A study by ICARUS re-investigated their neutrino experiments based on the article by Cohen and Glashow, who showed that superluminal neutrinos in standard model physics lose energy through neutral-current weak-interactions, which is somewhat like Cherenkov radiation. Given a neutrino moving faster than light a given distance D through a standard background, one can compute the rate of usually expected energy lost through that radiation. The neutrinos are detected via so called ‘charged-current interactions’, which turn them into muons, 104 of which ICARUS detected.

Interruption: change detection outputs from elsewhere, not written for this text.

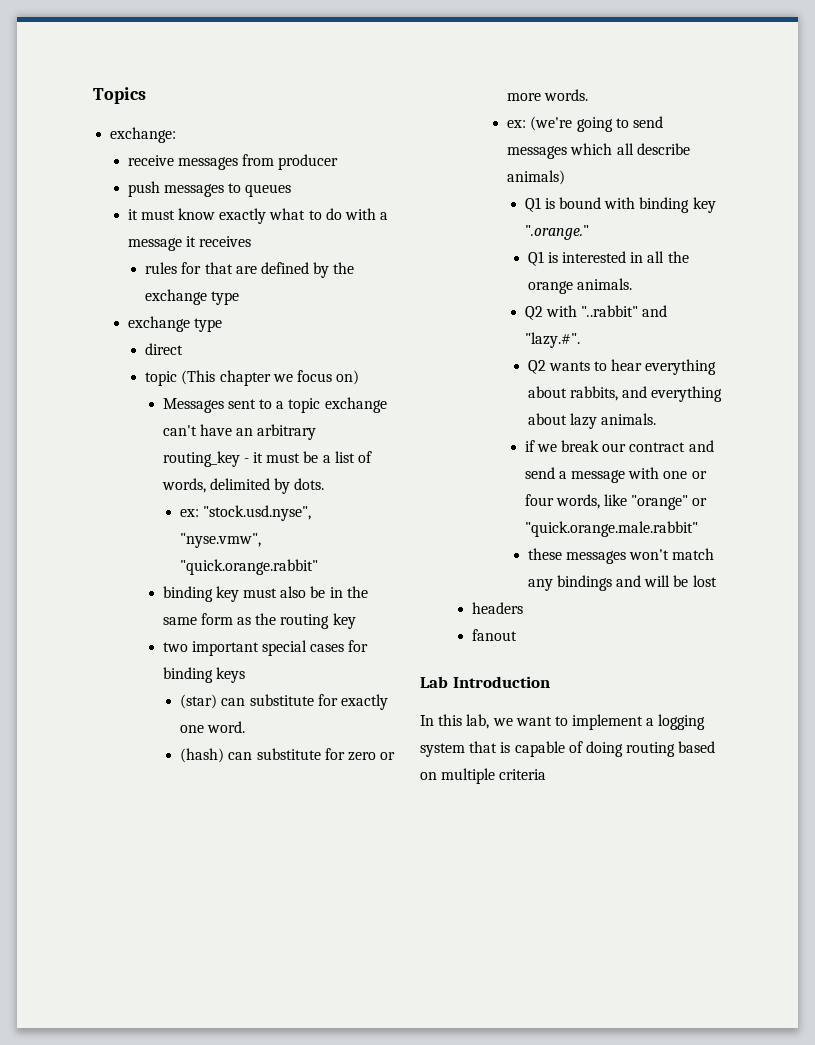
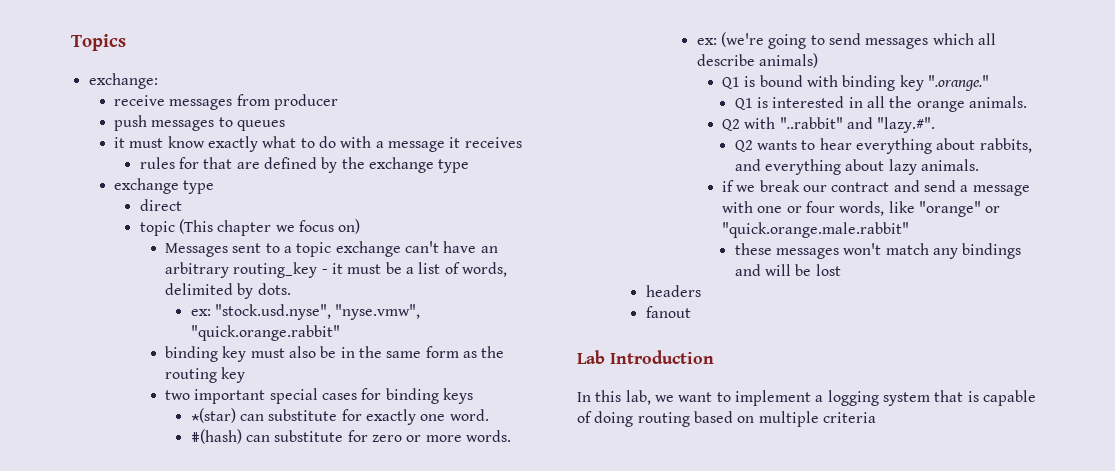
- (star) can substitute for exactly one word.
+ *(star) can substitute for exactly one word.
- (hash) can substitute for zero or more words.
+ #(hash) can substitute for zero or more words.

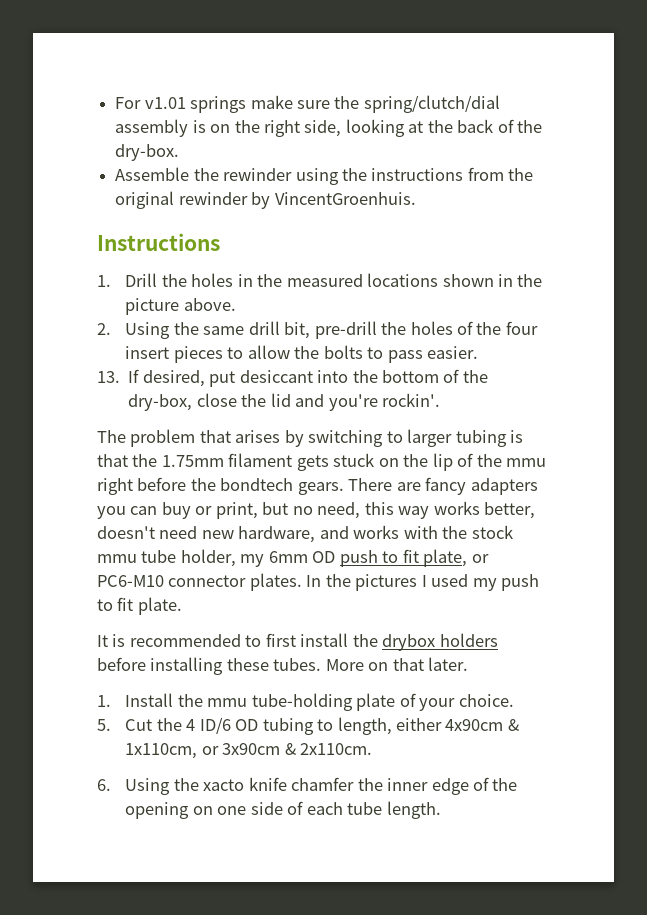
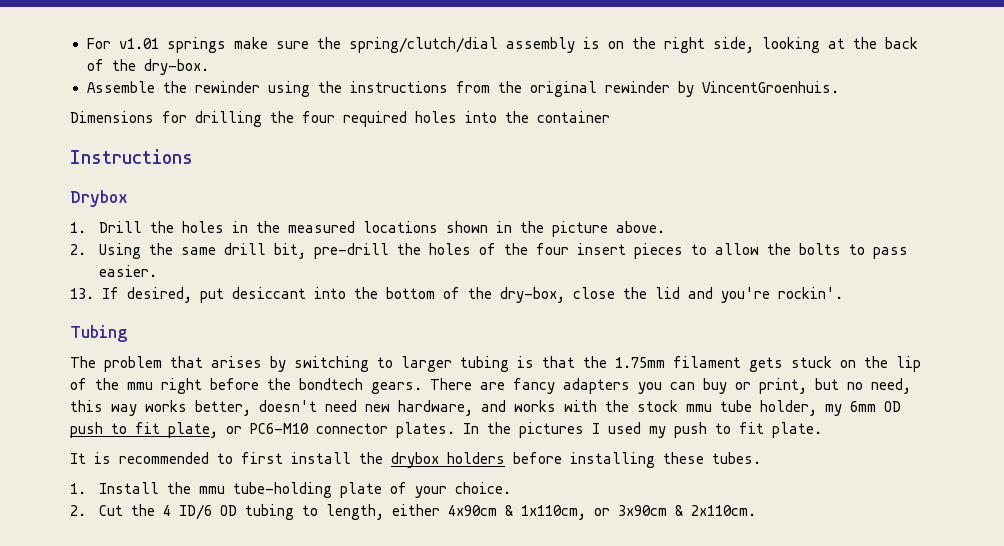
+ Dimensions for drilling the four required holes into the container
+ Drybox
+ Tubing
- More on that later.
- 5. Cut the 4 ID/6 OD tubing to length, either 4x90cm & 1x110cm, or 3x90cm & 2x110cm.
+ 2. Cut the 4 ID/6 OD tubing to length, either 4x90cm & 1x110cm, or 3x90cm & 2x110cm.
- 6. Using the xacto knife chamfer the inner edge of the opening on one side of each tube length.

Muon momenta as detected by ICARUS in black/blue and expected energies calculated with Monte Carlo methods in red, the latter assuming neutrinos keep their energy during their journey. A different distribution would result if neutrinos were superluminal over the whole length D of the trip. (Image credit: original in the linked archive paper)


The energies of the muons agree with below light-speed-moving neutrinos over most of the long distance D from CERN, so that the superluminal part of the journey must have been over a short initial distance of about 18 meters only and in non standard model ways, as the all the previous neutrino data also indicate.


We know already why the neutrinos could go faster and what new experiments this suggests, why it does not imply time travel or violates causality, and why it is somewhat expected for neutrinos. Now the evidence is rushing in faster than light about what kind of superluminal velocity is indicated. Superluminal neutrinos would have to be indeed at least about 10 times faster than light, perhaps many times more, if they come early by 60 nano seconds over such short distances.


OR WAIT A MINUTE !

Does ICARUS actually prove this exact interpretation? No, it does not necessarily prove this exact interpretation (though what I wrote above is a possible interpretation of the results!). But my headline and write up above is no more dramatic hype than “ICARUS Refutes Opera's Superluminal Neutrinos”, another article here on Science2.0. ICARUS indeed proves neither the one nor the other.

Why do we have such silly headlines on Science sites that aim for more credibility than the mainstream media especially when it comes to science then? Every new result that can be distorted into supporting establishment consensus is now hyped, as was already pointed out by Chad Orzel with “Experimentalists aren't Idiots” when another one a few days ago “proved” OPERA did not know how to use GPS (which may turn out true, but why this biased hype in favor of one certain interpretation while anything unwanted gets dismissed out of hand?).

Notice: It is not the mainstream media, it is scientists directly who hype! Not a political party, not FOX news, not Exxon or Pfizer, but here it is clearly scientists who claim they have public outreach in mind yet hype with spittle dripping from their mouths.


Science Wars

Not the media – the social structure of science is to blame for the deep crises that science is in and the justified and growing distrust that science meets, the ease with which pseudo-science sells in the public and scores in academia. We need to seriously start this discussion. I have contributed many times, also recently here warning that the neutrino saga will be used to doubt global warming, which is precisely what happened a few days after. Yet I still get only knee jerk reflex dismissal hitting under the belt.


I cannot help but slowly lose ever more trust in science myself, right along with the public. What about studies telling us that global warming is the end of the world instead of good weather on the south pole and ice-bears going brown again, like they did probably several times before? What about brand new vaccines being proven safe? I am not an expert on those issues, but if the field of nanotechnology is drenched with people who put their career before the scientific method, why would medicine under the influence of pharmaceutical companies be any better? If the field of high energy physics puts beliefs and conformity before science and this becomes the established “consensus”, why would climate science, which is politically such a high friction affair, not be much worse?


One who also started this discussion is Judith A. Curry (homepage), who in her thoughtful essays proves at least one fact: that there is more than black and white, that at least some brave scientists dare to think on the next level. This is not about warming or neutrinos, this is about the public’s trust in science! In February 2010, she published an essay called "On the Credibility of Climate Change,Towards Rebuilding Trust". This Discover Magazine interview with her is less formal and reveals a down to earth, rational person, very different from what one is used by those who refuse outright that the November 2009 “Climategate” does bear responsibility for the public’s losing confidence with what groups of scientists tell them.

Before there is no reform of publish-or-perish science, no changes in the silencing of whistle-blowers via peer review, in the sifting out of young talent as it is done today, and especially in the way communication of science to the public is left to those merely interested to make their name in a niche market, there will be likely more and more awakening to the fact that science cannot be trusted any longer, that it has become little more than an evolved system that has primarily its own survival at heart, regardless the costs to society.

In a modern, through and through technological world where decisions are partially come by with democratic means, the public turns away from science. Who sees a problem?